Octopus in a pressure cooker

Cooking octopus in a pressure cooker is a great way to achieve a tender texture in less time compared to traditional cooking methods.

Ingredients

  • 1 large octopus (about 1-1.5 kg)
  • 1 onion
  • 2-3 bay leaves
  • 1 handful of fresh parsley (optional)
  • Water as needed
  • Salt as needed
  • Whole black peppercorns (optional)

Preparation

  1. If you didn’t buy it already cleaned, start by cleaning the octopus by removing the ink sac and the eyes, and rinsing it under running water.
  2. Bring water to a boil in a pot. When it’s boiling, dip and lift the octopus three consecutive times to curl the tentacles (this step is called “scaring the octopus”).
  3. Place the octopus in the pressure cooker with the peeled onion (which you can leave whole), bay leaves, and whole peppercorns if you are using them. If you wish, you can also add a handful of parsley.
  4. It’s not necessary to add water, as the octopus will release its own liquids, but if you prefer, you can add a bit of water or white wine to further flavor it.
  5. Close the cooker and after it starts whistling, calculate about 20-25 minutes for a large octopus. If the octopus is smaller, 15 minutes may be enough.
  6. Once the cooking time is up, turn off the heat and let the pressure cooker cool and the pressure decrease naturally before opening it.

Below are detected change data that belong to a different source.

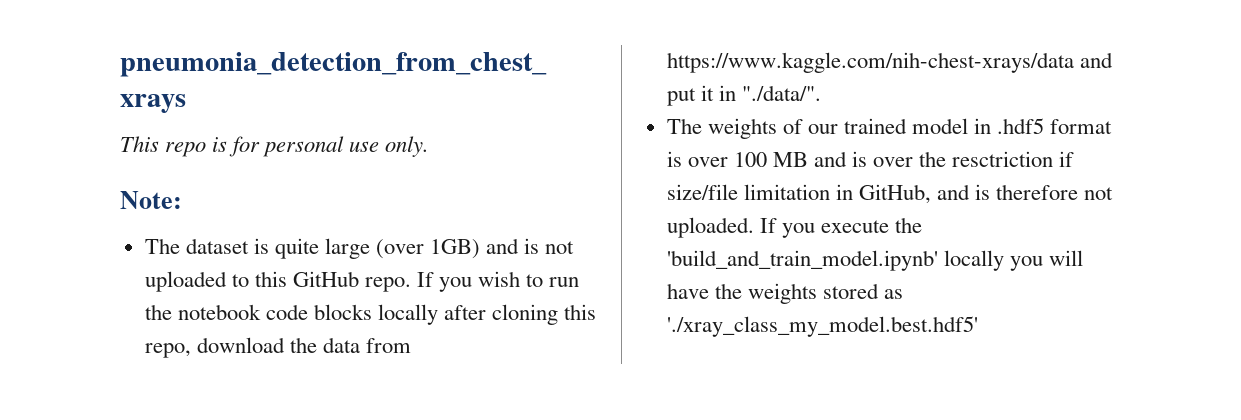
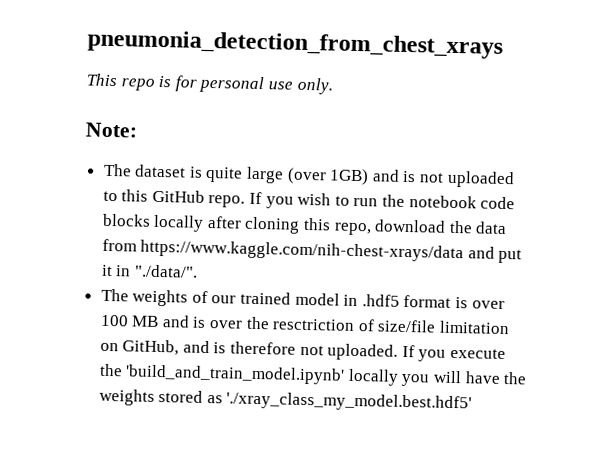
[1059,151,1075,167] if -> [357,319,375,332] of
[835,184,853,200] in -> [99,342,119,352] on

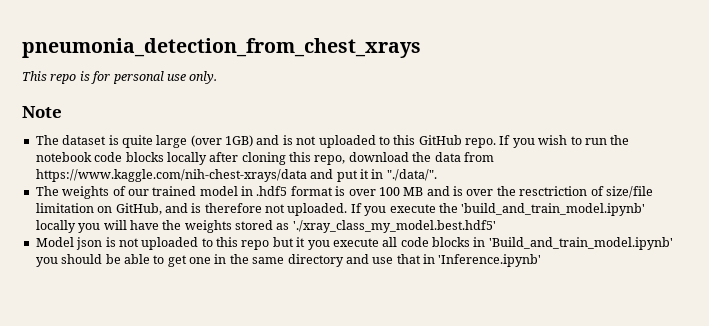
[85,122,138,138] Note: -> [22,106,62,118] Note
(473, 402) none -> [35,237,673,250] [35,254,542,267] // Model json is not uploaded to this repo but it you execute all code blocks in 'Build_and_train_model.ipynb' you should be able to get one in the same directory and use that in 'Inference.ipynb'

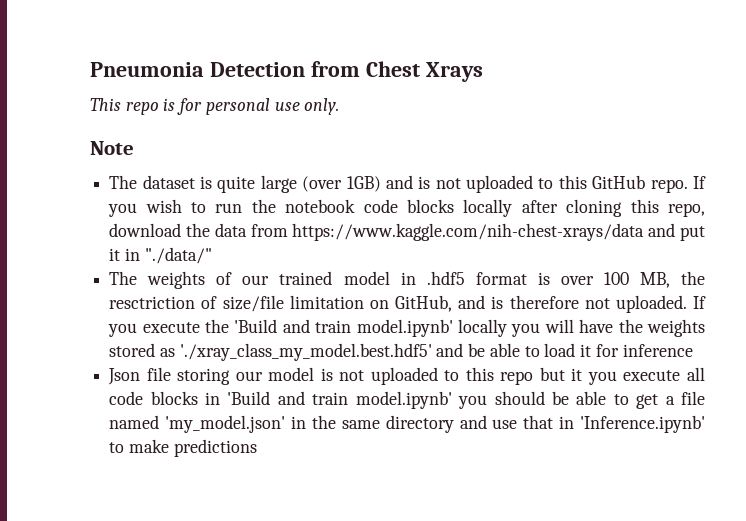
[22,38,421,58] pneumonia_detection_from_chest_xrays -> [90,61,483,82] Pneumonia Detection from Chest Xrays
[386,169,437,181] "./data/". -> [144,247,212,264] "./data/"
[403,186,494,196] MB and is over -> [639,272,670,288] MB,
[461,203,646,216] 'build_and_train_model.ipynb' -> [234,319,453,337] 'Build and train model.ipynb'
[35,237,103,250] // Model json -> [436,343,693,357] [108,367,315,385] and be able to load it for inference // Json file storing our model
[488,237,673,250] 'Build_and_train_model.ipynb' -> [227,391,452,409] 'Build and train model.ipynb'
[189,257,211,264] one -> [665,391,706,405] [109,415,286,433] a file named 'my_model.json'
(542, 260) none -> [109,439,257,457] to make predictions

After cooking, you can cut the octopus into pieces and season with olive oil, lemon juice, salt, and pepper.

Curiosity

In some parts of Spain, particularly in Galicia where “pulpo a la gallega” is a traditional dish, the octopus is repeatedly beaten on a hard surface to tenderize it before cooking. Luckily, with the use of the pressure cooker, this step can be omitted.